### [INSTRUCTIONS FOR THE TASK]
Scan the records below for the line with "none -> <div>完成年初预算的" and the line with "none -> <div>（5）社会保障和就业支出（类）抚恤（款）伤残抚恤（项）</div>", and retype that range exactly, both ends included, pictures excepted.

### [RECORDS SHOWN]
══════════

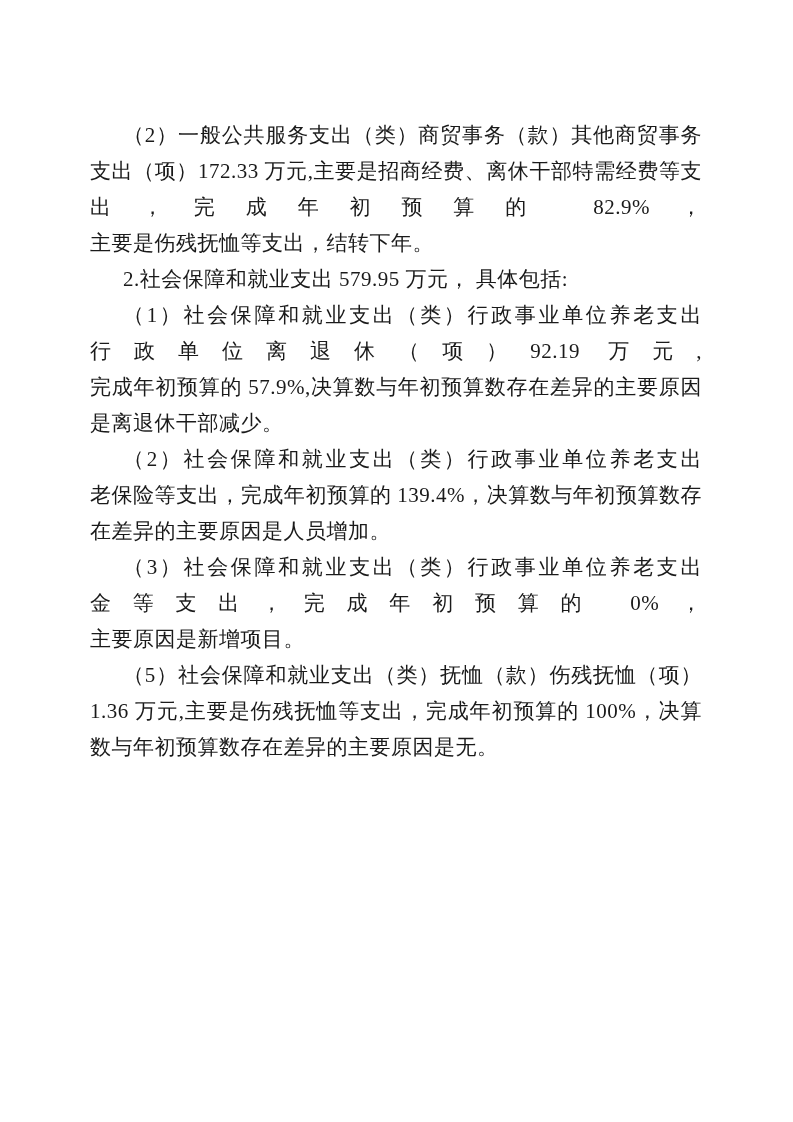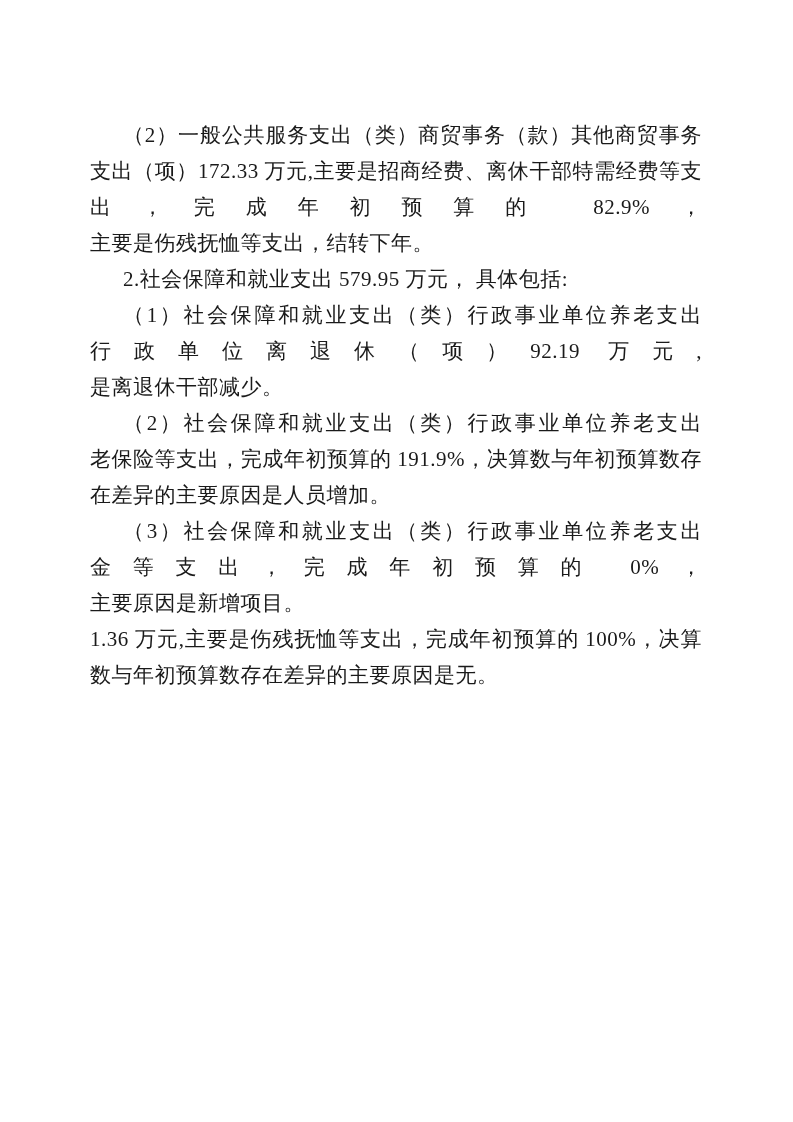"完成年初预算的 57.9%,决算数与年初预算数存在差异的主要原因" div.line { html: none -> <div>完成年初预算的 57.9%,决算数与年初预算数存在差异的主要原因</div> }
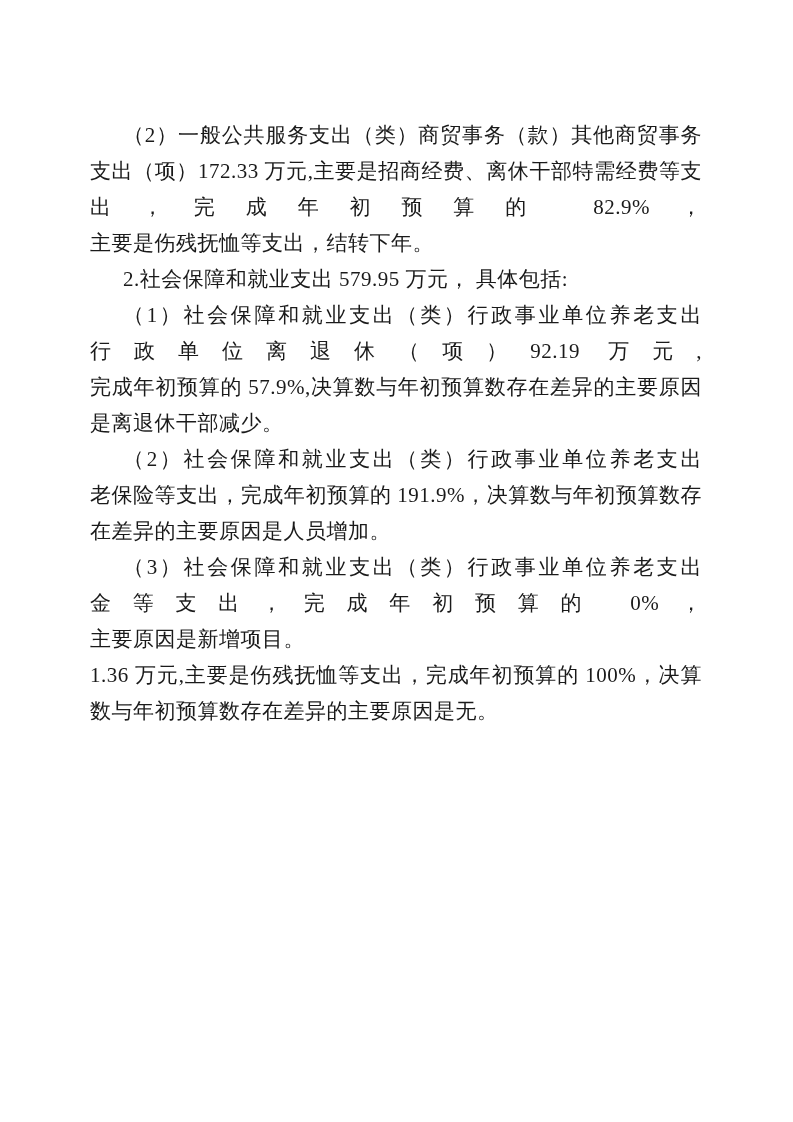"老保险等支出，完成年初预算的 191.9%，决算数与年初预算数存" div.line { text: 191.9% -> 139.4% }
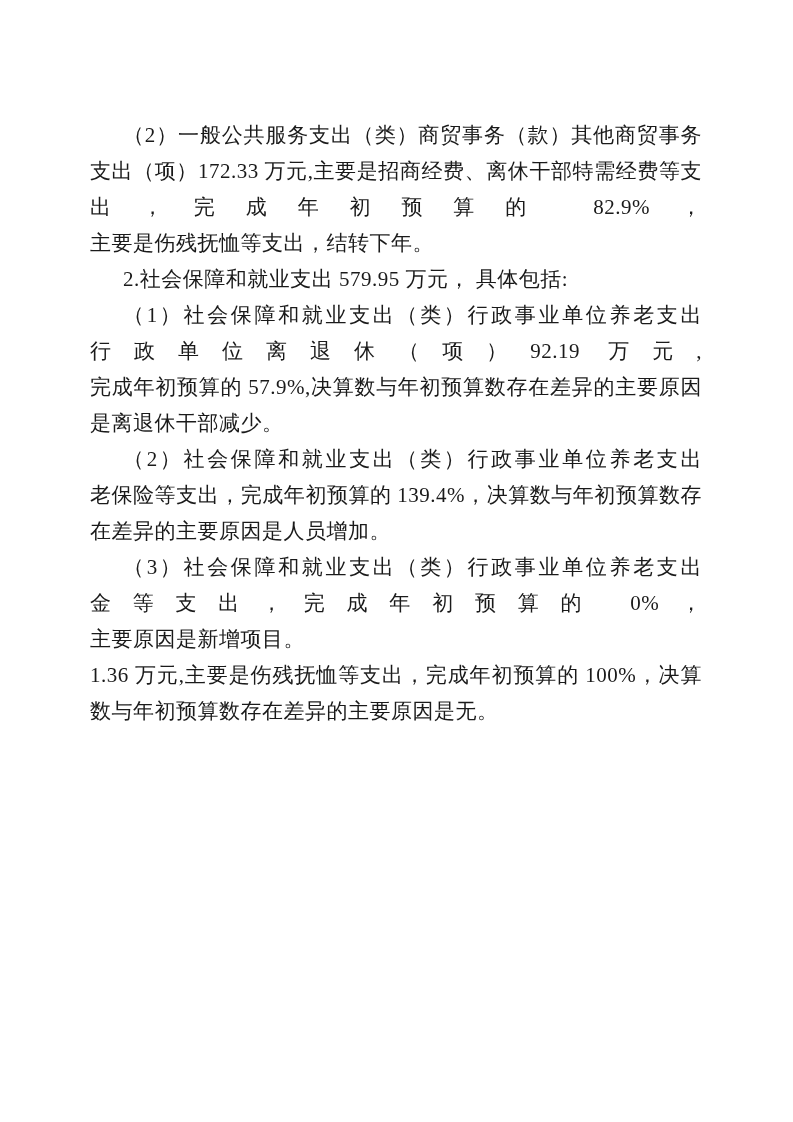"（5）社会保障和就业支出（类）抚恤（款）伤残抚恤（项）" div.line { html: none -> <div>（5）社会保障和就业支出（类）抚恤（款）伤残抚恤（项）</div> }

══════════

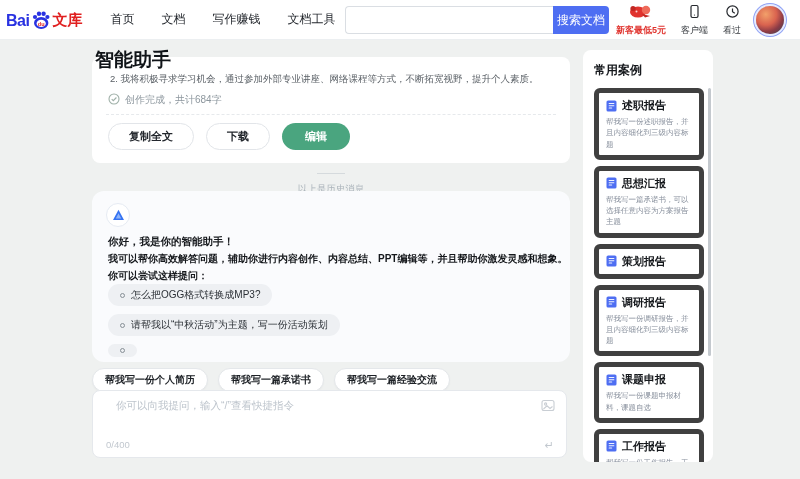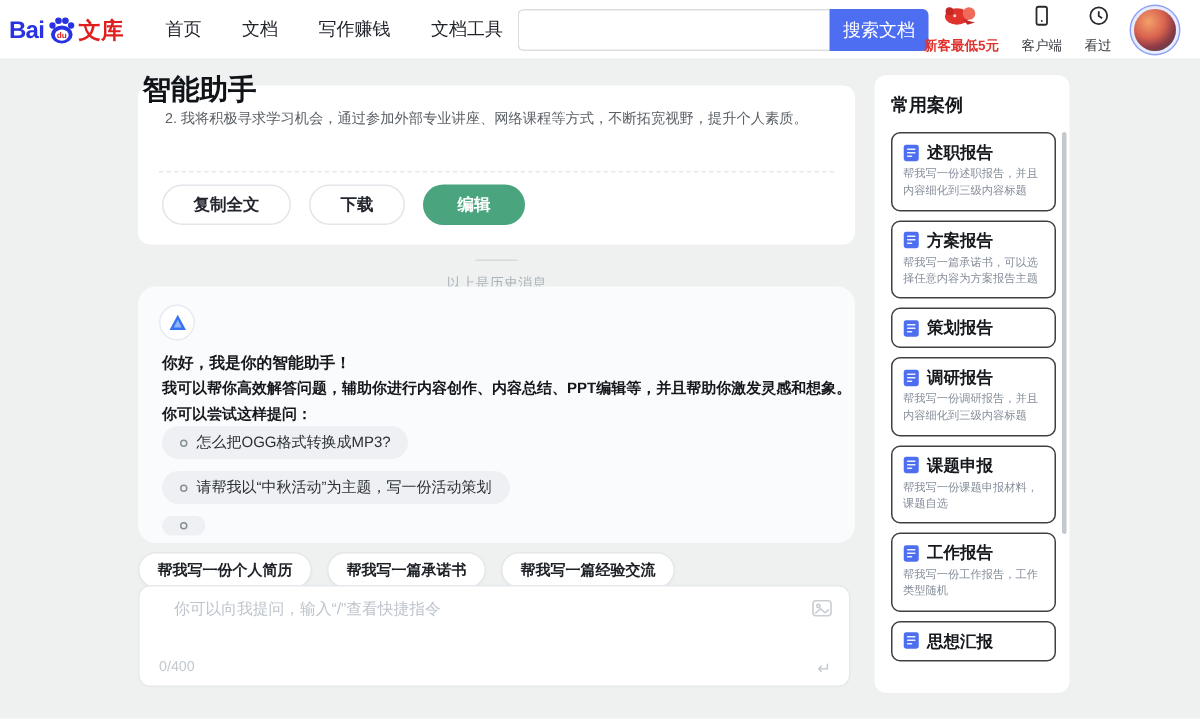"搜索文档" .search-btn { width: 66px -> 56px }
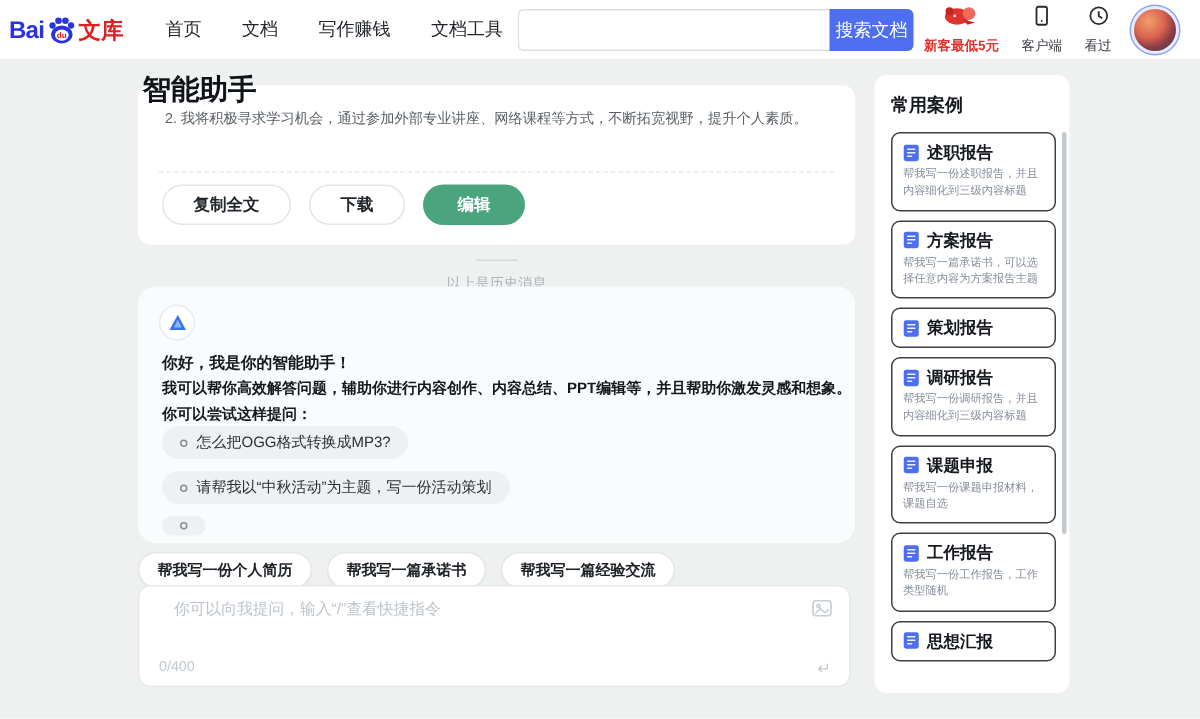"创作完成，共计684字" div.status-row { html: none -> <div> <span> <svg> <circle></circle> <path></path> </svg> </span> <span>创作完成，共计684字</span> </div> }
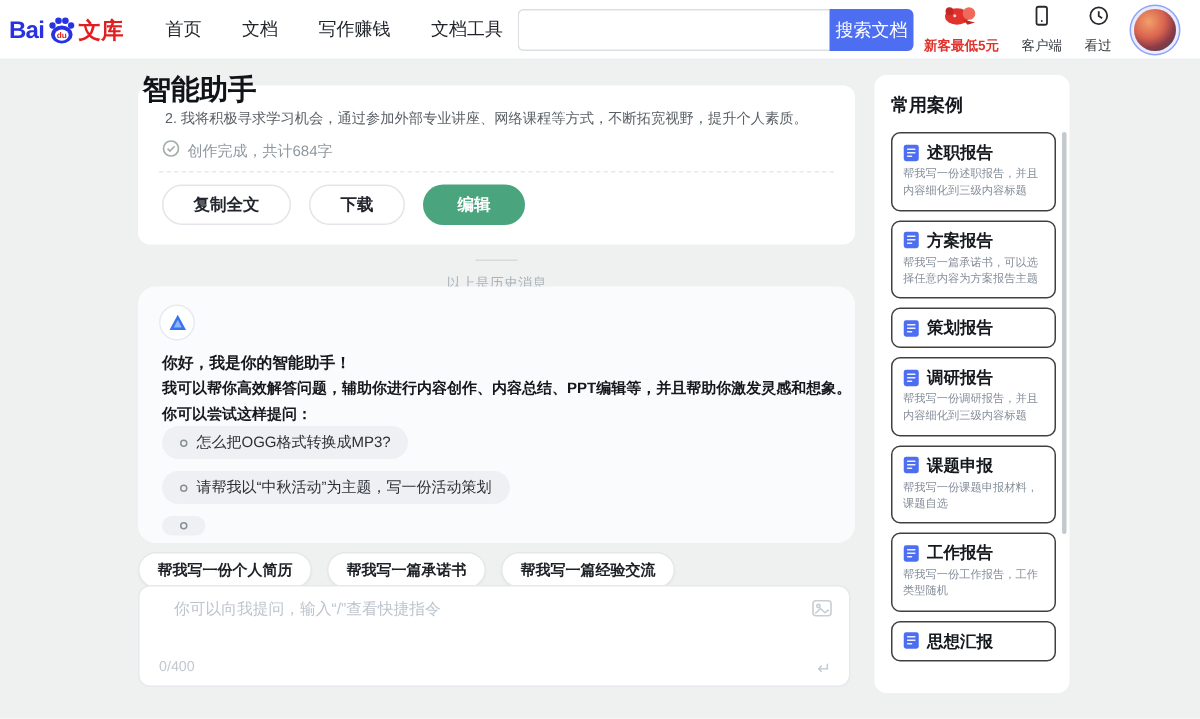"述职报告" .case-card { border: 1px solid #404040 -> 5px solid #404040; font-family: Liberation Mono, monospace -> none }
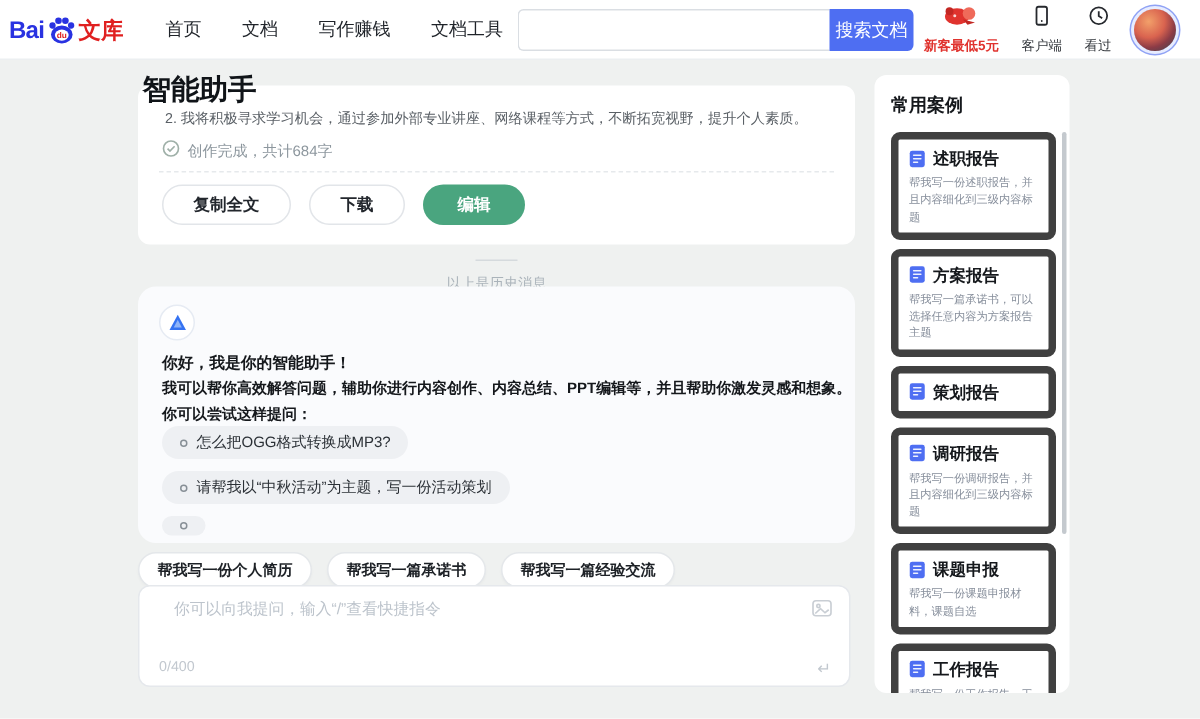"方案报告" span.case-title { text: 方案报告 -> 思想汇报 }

══════════

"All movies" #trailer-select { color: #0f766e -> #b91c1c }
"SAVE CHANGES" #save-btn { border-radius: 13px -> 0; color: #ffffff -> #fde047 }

══════════

### [ANSWER SECTION]
"完成年初预算的 57.9%,决算数与年初预算数存在差异的主要原因" div.line { html: none -> <div>完成年初预算的 57.9%,决算数与年初预算数存在差异的主要原因</div> }
"老保险等支出，完成年初预算的 191.9%，决算数与年初预算数存" div.line { text: 191.9% -> 139.4% }
"（5）社会保障和就业支出（类）抚恤（款）伤残抚恤（项）" div.line { html: none -> <div>（5）社会保障和就业支出（类）抚恤（款）伤残抚恤（项）</div> }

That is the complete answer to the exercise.